Why are there so many rusty old vehicles in Sandland?
08. jun 2004 23:00
The six pupils in Primary 1 – 4 in Sandland School in Finnmark in northern Norway wondered why so many old cars and other vehicles are rusting away where they live. Their project took them to the very top of this year’s “Nysgjerrigper” competition for young scientists.
By the six prize-winners from Primary 1 – 4 in Sandland School in Finnmark; Nysgjerrigper 2004.
I wonder why!
In autumn 2003 a journalist was writing about how people were leaving the Loppa district in northern Norway. While he was working on his article he noticed a green bus that had been abandoned in a field. The journalist went to Sandland School to ask whether any of the school’s research-oriented pupils could find out why it was there. The pupils gladly accepted the challenge, because everyone had seen the bus and had wondered why it stood there.
On their way to inspect the bus, the pupils noticed a lot of other vehicles and old lumps of scrap near the road-side. Suddenly they had a research project: Why do we have so many old, rusting cars in Sandland?
Why have things turned out like this?
Could it be because:
• Some people just like rusty cars?
• Some people keep rusty cars in order to use their spare parts to repair other old cars?
• Some people cannot be bothered to take their old cars to the nearest town’s rubbish dump?
• Because it is expensive to take cars that don’t work to the scrap heap?

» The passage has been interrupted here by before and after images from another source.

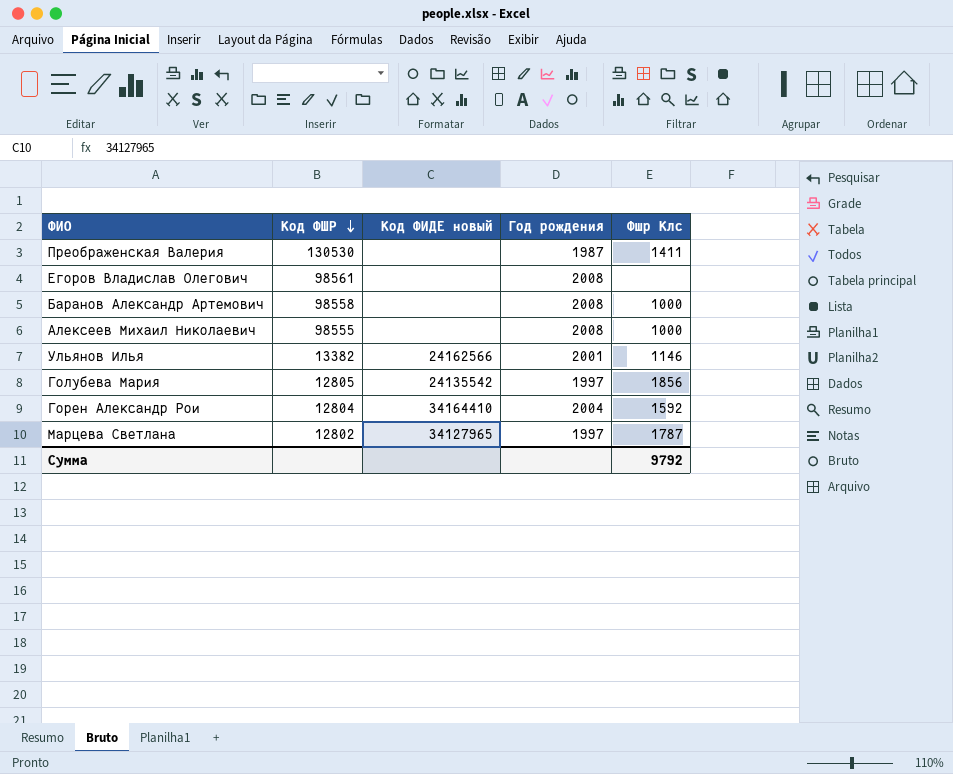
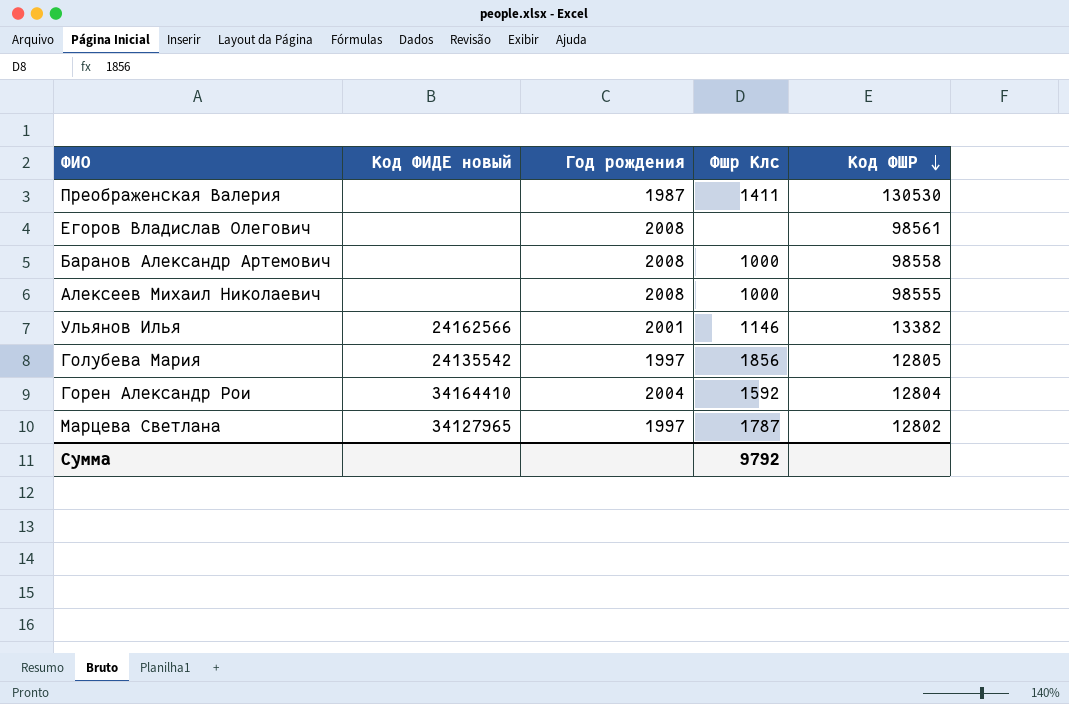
column Код ФШР | position: 2 -> 5

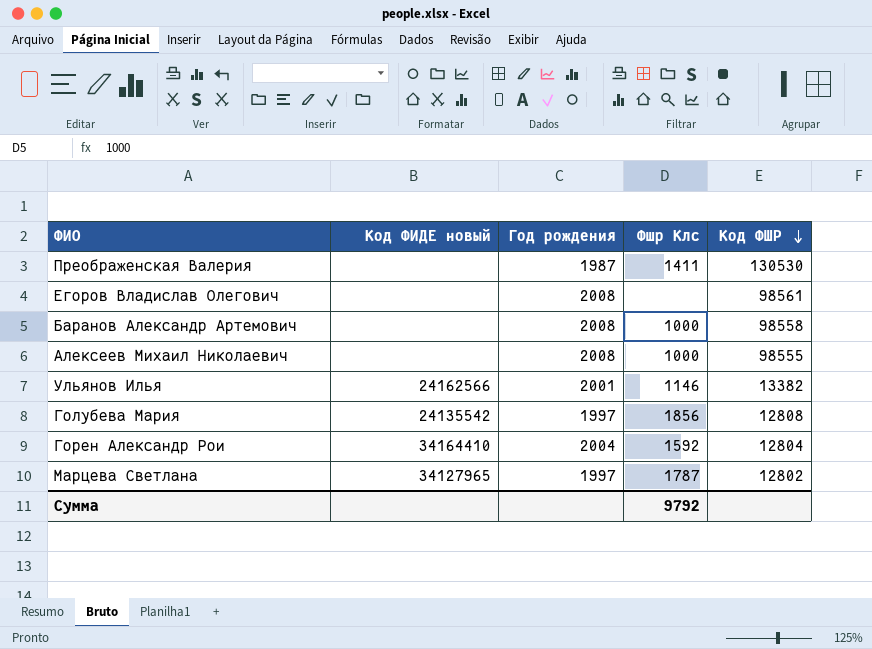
Голубева Мария | Код ФШР: 12805 -> 12808

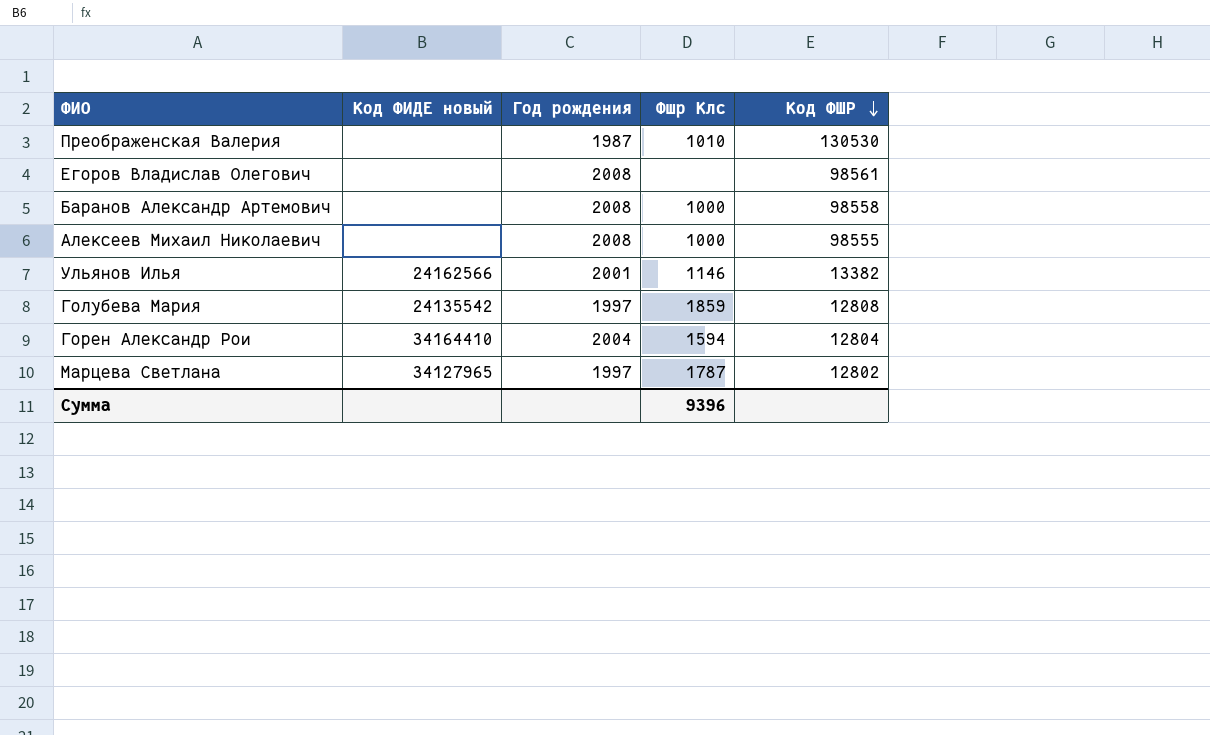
Преображенская Валерия | Фшр Клс: 1411 -> 1010
Голубева Мария | Фшр Клс: 1856 -> 1859
Горен Александр Рои | Фшр Клс: 1592 -> 1594
Сумма | Фшр Клс: 9792 -> 9396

Draw up a plan for the investigation!
The first thing that they decide to do is to carry out a study among everyone at school, at home and everyone else who lives in Sandland. They decide to register and measure all the rusting vehicles. They want to take photos of them and measure them in order to find how far they would stretch if they laid them end to end.

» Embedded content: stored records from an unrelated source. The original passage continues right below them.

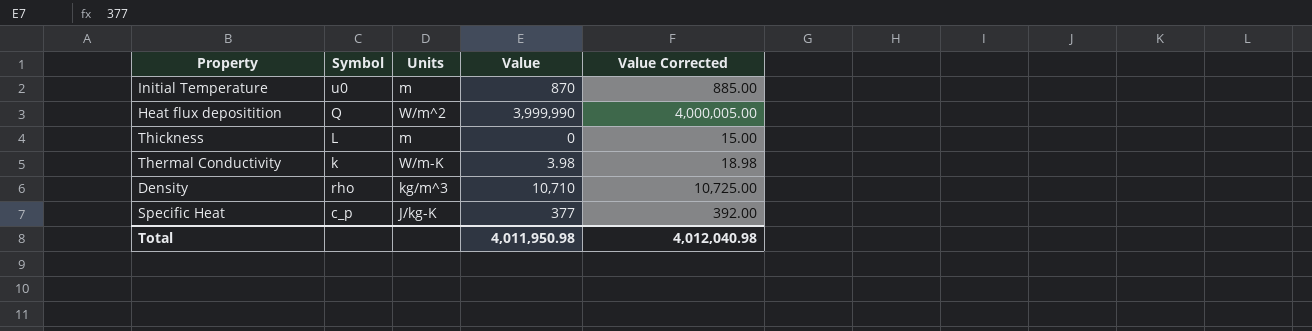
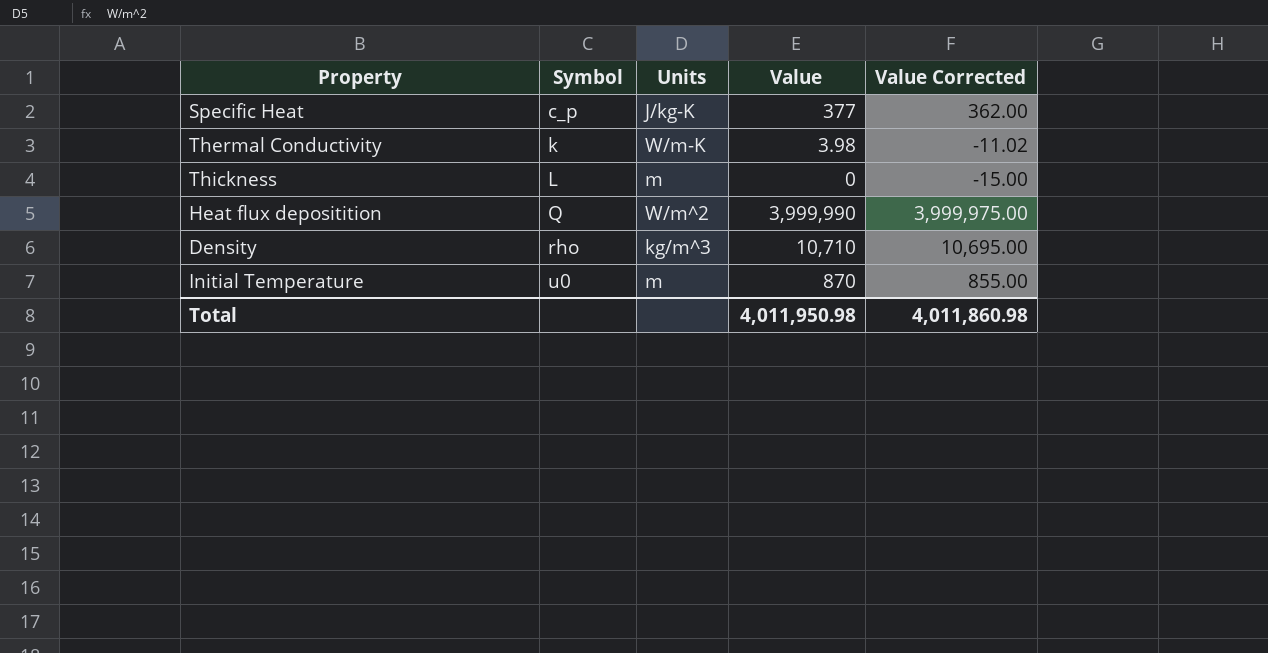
row order: none -> Symbol ascending
column Value Corrected | formula: [Value] + 15 -> [Value] - 15
Total | Value Corrected: 4,012,040.98 -> 4,011,860.98

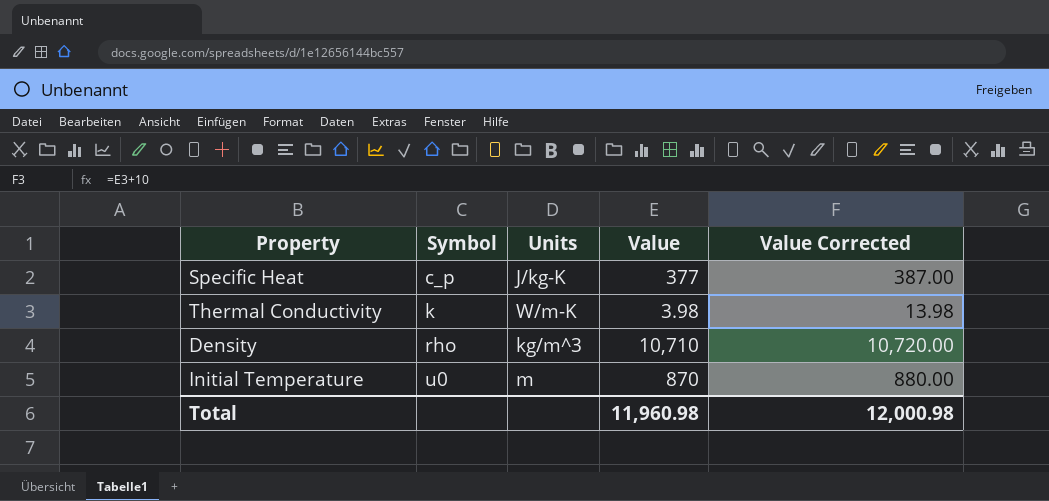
column Value Corrected | formula: [Value] - 15 -> [Value] + 10
row Thickness: L | m | 0 | -15.00 -> none
row Heat flux depositition: Q | W/m^2 | 3,999,990 | 3,999,975.00 -> none
Total | Value: 4,011,950.98 -> 11,960.98
Total | Value Corrected: 4,011,860.98 -> 12,000.98

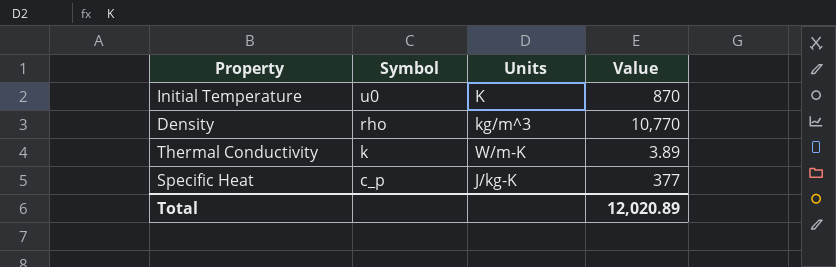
row order: Symbol ascending -> Symbol descending
column Value Corrected | formula: [Value] + 10 -> none
Initial Temperature | Units: m -> K
Density | Value: 10,710 -> 10,770
Thermal Conductivity | Value: 3.98 -> 3.89
Total | Value: 11,960.98 -> 12,020.89

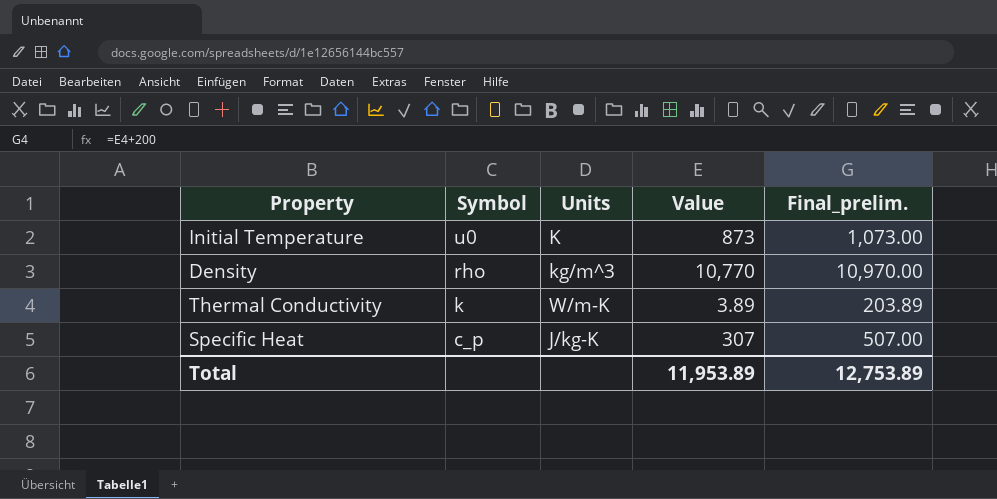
column Final_prelim. | formula: none -> [Value] + 200
Initial Temperature | Value: 870 -> 873
Specific Heat | Value: 377 -> 307
Total | Value: 12,020.89 -> 11,953.89

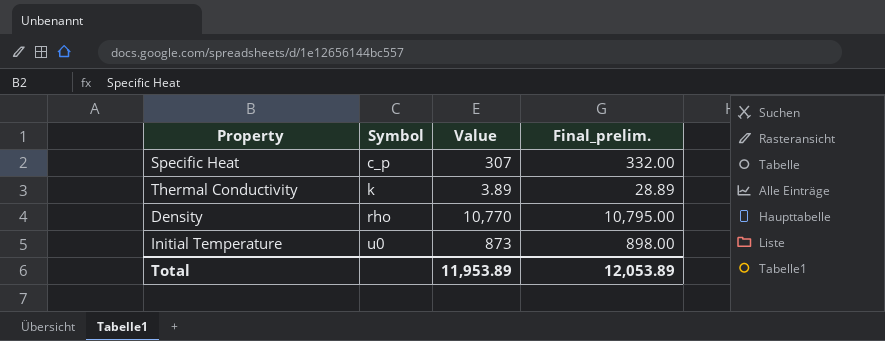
row order: Symbol descending -> Symbol ascending
column Units | position: 3 -> none
column Final_prelim. | formula: [Value] + 200 -> [Value] + 25
Total | Final_prelim.: 12,753.89 -> 12,053.89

Vehicle wrecks usually end up at the city rubbish dump in Alta. The pupils would like to visit the dump in order to interview the people who work there. But it is a long, expensive trip, so they apply to the Nysgjerrigper Fund for money to travel to Alta. Nysgjerrigper agrees to support them, and they prepare for the trip. Among other things, the pupils want to find out who is responsible for making sure that rusting vehicles are taken to the scrap heap. Does it cost a lot? and what happens to cars once they are brought to the dump?
Gathering information!
The young researchers carry out their questionnaire study and begin to register the wrecks. They find more and more rusty abandoned vehicles; cars, tractors and caravans. They note down a total of 49 vehicles which have been more or less abandoned out in the wild. Every vehicle is given a number, and they take photographs and write up what sort of condition the vehicle is in. They note broken windows, punctured types, rust and dents in bumpers. By the time they have measured 35 of the 49 vehicles, they have already used 155 metres of string.
It turns out that the rubbish dump is a long way off. It takes a two-hour ferry trip and a drive of 140 kilometres to get to Alta, where they find out that old vehicles can be taken to a dump that is closer to Sandland than Alta, and that owners are paid NOK 1500 even for cars that have not been licensed for many years. The problem is that the owners themselves have to organise transport for their old cars.
Once a year, a machine comes to crush old cars into small blocks of metal. These are sent to Germany, where they are recycled into nails and other useful metal objects. The most interesting information that the pupils get to hear is that the previous year, there had been a big vehicle collection campaign, which was paid for by local councils. Four hundred tonnes of old cars were brought in from West Finnmark. But few of them came from Loppa, because the local council was short of money.
The trip to Alta gives the pupils plenty to discuss. Not least, they need to find out whether the council took part in last year’s vehicle collection campaign.
What we found out!
The answers to the questionnaire strengthen the hypothesis that rusting vehicles are not removed because people cannot be bothered to take them to the dump, and that it is too expensive and too far to send them to the dump.
In Loppa, the mayor confirms that the council is short of money, but that the owners of abandoned vehicles are responsible for removing them. If the pupils will help to find out who owns the cars, the council will put pressure on the owners to remove them. For its part, the waste collection company says the local council is responsible for removing vehicle wrecks whose owners are unknown – but that this costs NOK 500 per wreck. The company promises in turn to put pressure on the council to have the vehicles removed. With promises like these, the prospects are good for a “rust-free” town.
Tell everyone else!
This project has thus led the pupils into another project: how to make sure that these rusting vehicles are taken away from Sandland. They are already looking forward to getting on with their next project.
The young researchers have written an easy-to-read report with drawings, photos, tables and text, and have produced a work of art with the string they used to measure the vehicles. What was the work of art? A rusty car, of course!
The pupils have won the Nysgjerrigper Prize for 2004 for their impressive and socially useful piece of research.